What part does craftsmanship play in modern Manchester?
How much does our industrial heritage influence our modern lives?
How much is a new generation of craftspeople discovering the joy of making and doing things with their hands?
From the revival of letterpress printing to the heritage of the shoe making industry. From the role of textiles in the contemporary city to the resurgence of small-scale brewers. Craftworks will offer you the opportunity to find out more about the more familiar aspects of our cultural heritage, as well as discovering new areas of craft and craftsmanship that are developing all the time in the City.
Join us at the International Anthony Burgess Foundation, Cambridge Street, Manchester on 18th and 19th March to share what have learnt through 7 artist lead research projects that have been taking place since January 2011, and through workshops with over 700 primary school children.
To book places for either of the events please call Ashley Knowles on 0161 236 7110 or email firstname.lastname@example.org Each sharing will run from 7pm – 8.30pm and a visit of approximately 40 minutes should be sufficient to see everything.
Tickets are free but places are limited so please let us know if you book places that you find you won’t be able to use!
The artists to date are –
Title: Charting the Journey of Refugee and Migrant Artisans: A Study of Migrant and Refugee Craftsmanship in Manchester.
The main goal of the research is to investigate the role of craftsmanship in Manchester’s refugee and migrant communities, and in general to document the migration, integration and craftsmanship experiences of refugee and migrant artisans in the Northwest. The final research product will be a number of short, inter-linked stories and photographs that will express the physical, emotional/spiritual and artistic journey of refugee and migrant artisans in Manchester.
“brewing a Manchester pint – a sound-scape”
The craft of brewing comes in all shapes and sizes: from the large industrial breweries, to individual home brewers in their garden shed – each on a quest to create (and sup) the perfect pint. This sound-scape aims to explore the variety of brewers and breweries in Manchester, the craft and passion that go into every stage of the process and the sounds that make a ‘bloody good beer’. Just as every cask and every bottle contains only the best ingredients, lovingly mashed and mixed together, so too this sound-scape contains the best of the harvest; highlights from my conversations with each of the brewers and the most unique and interesting sounds gathered on each visit.

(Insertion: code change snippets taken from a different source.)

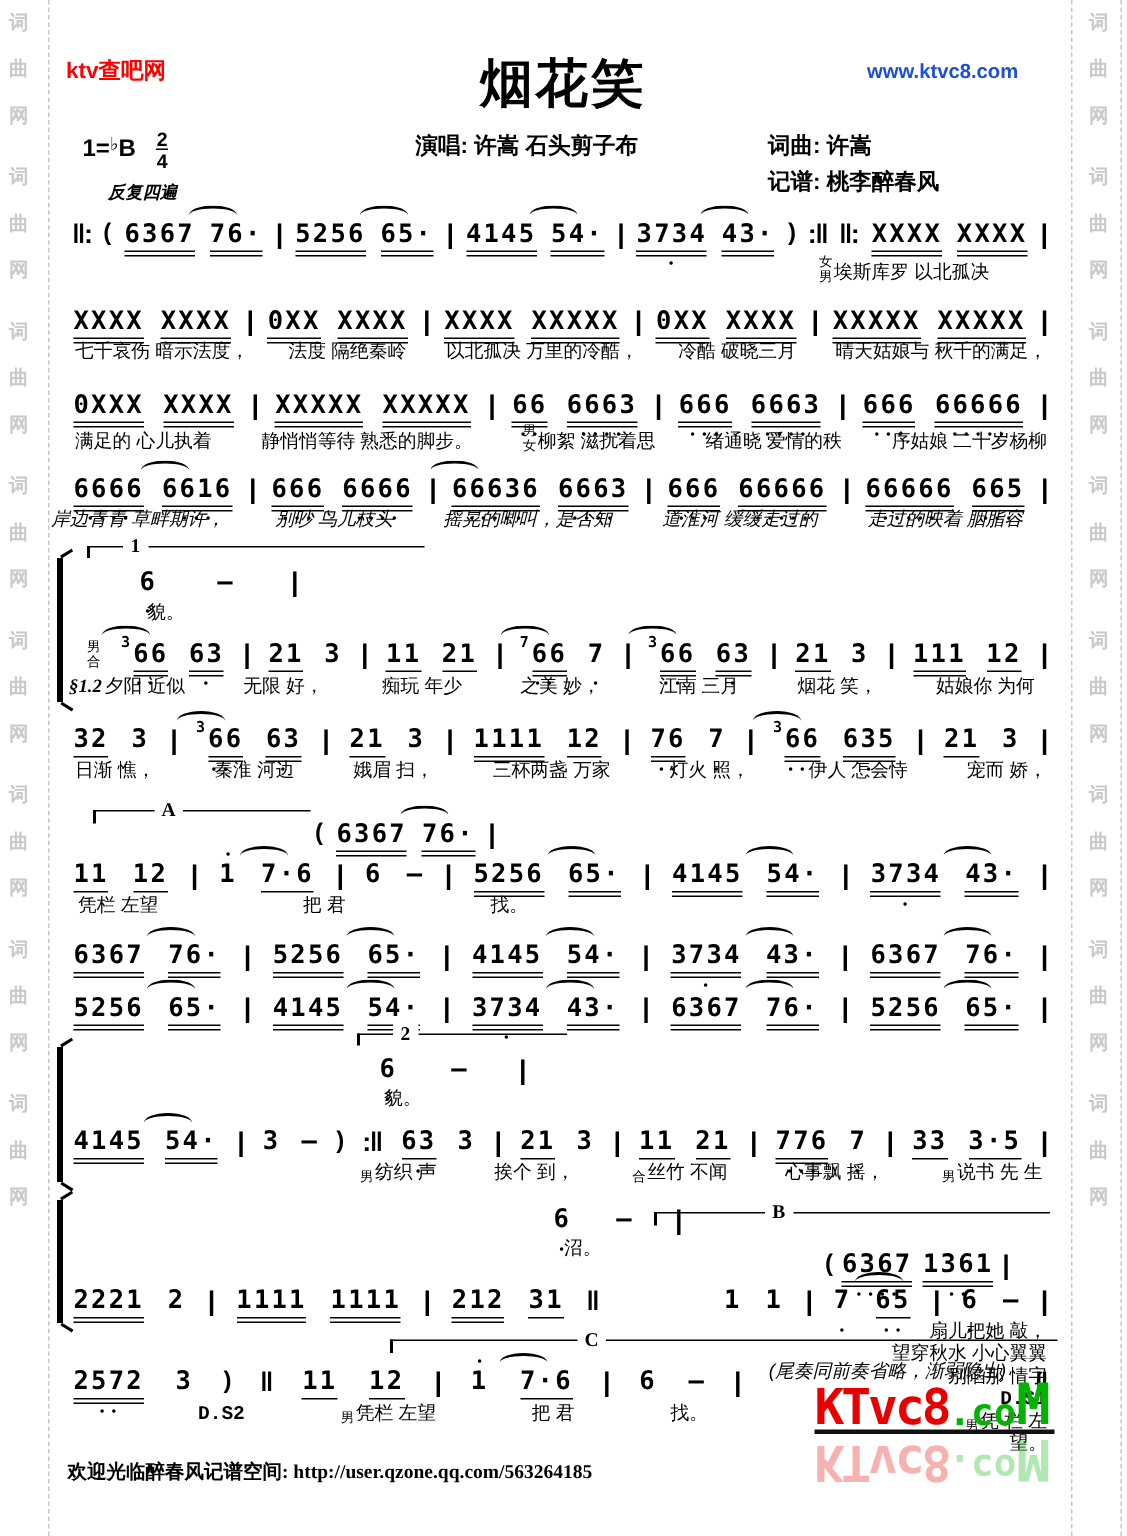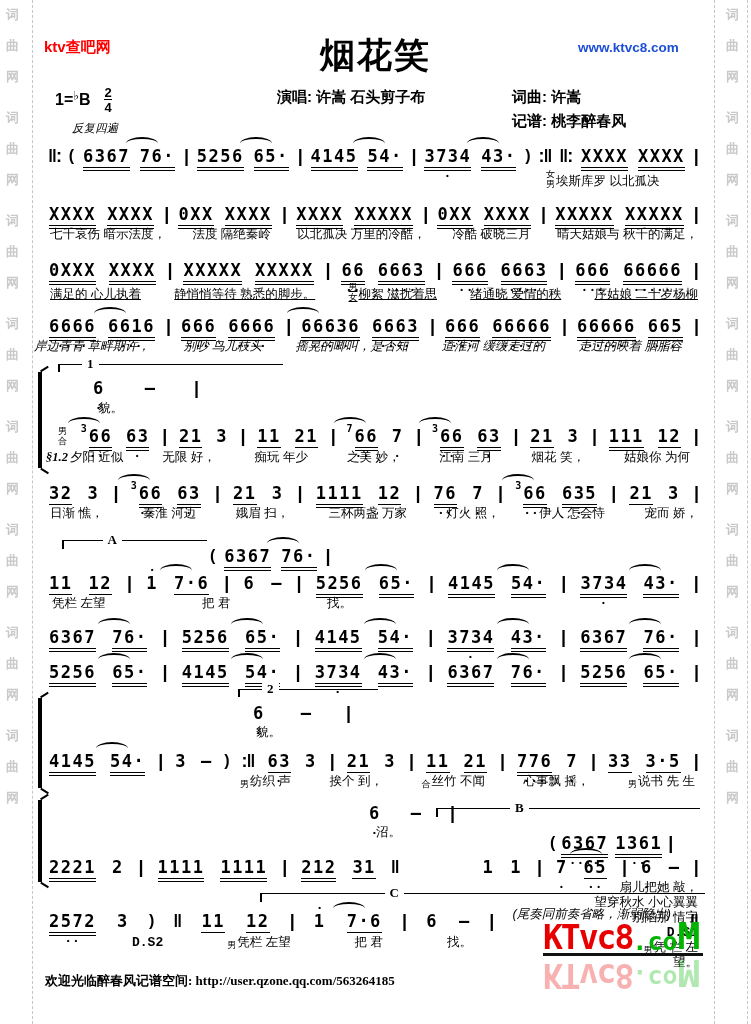--- a/index.html
+++ b/index.html
@@ -68,21 +68,21 @@
   .section::before{content:"";position:absolute;left:0;top:-1px;width:1.6px;height:9px;background:#000}
   .section-label{left:28%}
 
   .sys-brace{position:absolute;width:10px}
   .sys-brace .stem{position:absolute;left:2px;top:0;bottom:0;width:4px;background:#000}
   .sys-brace::before{content:"";position:absolute;left:4px;top:-4px;width:9px;height:2.4px;
        background:#000;transform:rotate(-32deg)}
   .sys-brace::after{content:"";position:absolute;left:4px;bottom:-4px;width:9px;height:2.4px;
        background:#000;transform:rotate(32deg)}
 
-  .annot{font-size:11.5px;font-style:italic;font-family:"Liberation Serif",serif;font-weight:normal}
+  .annot{font-size:11.5px;font-style:italic;font-family:"Liberation Serif",serif;font-weight:bold}
 
   
   .welcome{left:45px;top:972px;font-size:13px;font-weight:bold;
            font-family:"Liberation Serif","DejaVu Serif",serif}
   .logo{left:543px;top:920px;display:flex;flex-direction:column;width:160px}
   .logo-main{display:flex;align-items:flex-end;font-family:"DejaVu Sans Mono",monospace;
              font-weight:bold;border-bottom:3px solid #111;padding-bottom:1px;line-height:.85}
   .lg-red{font-size:33px;letter-spacing:-2px;color:#e80000}
   .lg-green-s{font-size:25px;color:#00b400}
   .lg-green-b{font-size:38px;color:#00b400}
@@ -447,21 +447,21 @@
       </span>
       <span class="ng">
         <span class="dotsa"></span>
         <span class="main">
           <span class="txt u2">66666</span>
         </span>
         <span class="dotsb">•••••</span>
       </span>
       <span class="bar">|</span>
     </div>
-    <div class="lyric-line" style="position: absolute; left: 50px; top: 283px; width: 648px; text-decoration: underline;">
+    <div class="lyric-line" style="position: absolute; left: 50px; top: 283px; width: 648px;">
       <span class="lyr">满足的 心儿执着</span>
       <span class="lyr">静悄悄等待 熟悉的脚步。</span>
       <span class="lv">
         <span class="vstack">
           <span>男</span>
           <span>女</span>
         </span>
         <span class="lyr">柳絮 滋扰着思</span>
       </span>
       <span class="lyr">绪通晓 爱情的秩</span>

Perspectives in Textiles – Stories from South Asia to Manchester
Stories have often been told through textiles as they carry so many personal memories, ideas, styles and feelings. As part of my research I am investigating the stories of migration from South Asian labourers to Manchester through textiles and connecting these to stories from textile craft artists across Manchester. I aim to do this by examining issues including fair trade, renewable and recycled textiles, ethical practices and traditional techniques mixed with contemporary methods. I will be working with textile craft artists and local communities across Manchester producing textile pieces made out of recycled sari fabrics which will develop into a wall hanging. I will also be posting aspects of my research onto an online blog:
Artists website http://craftworks-textiles.blogspot.com/
Lucy Harvey investigates the legacy of shoe making and repair on Manchester’s contemporary and historic high street. Her research has focused on the transformation of the shoe and boot industry in the wake of mass production. Trained as a silversmith herself, Harvey is fascinated with the narrative of the handmade and has produced new work responding to the materials and processes used by local cobblers. Lucy will explore the personal relationship between the repairer and their craft in an industry which must equally recognise the value of its past alongside its future.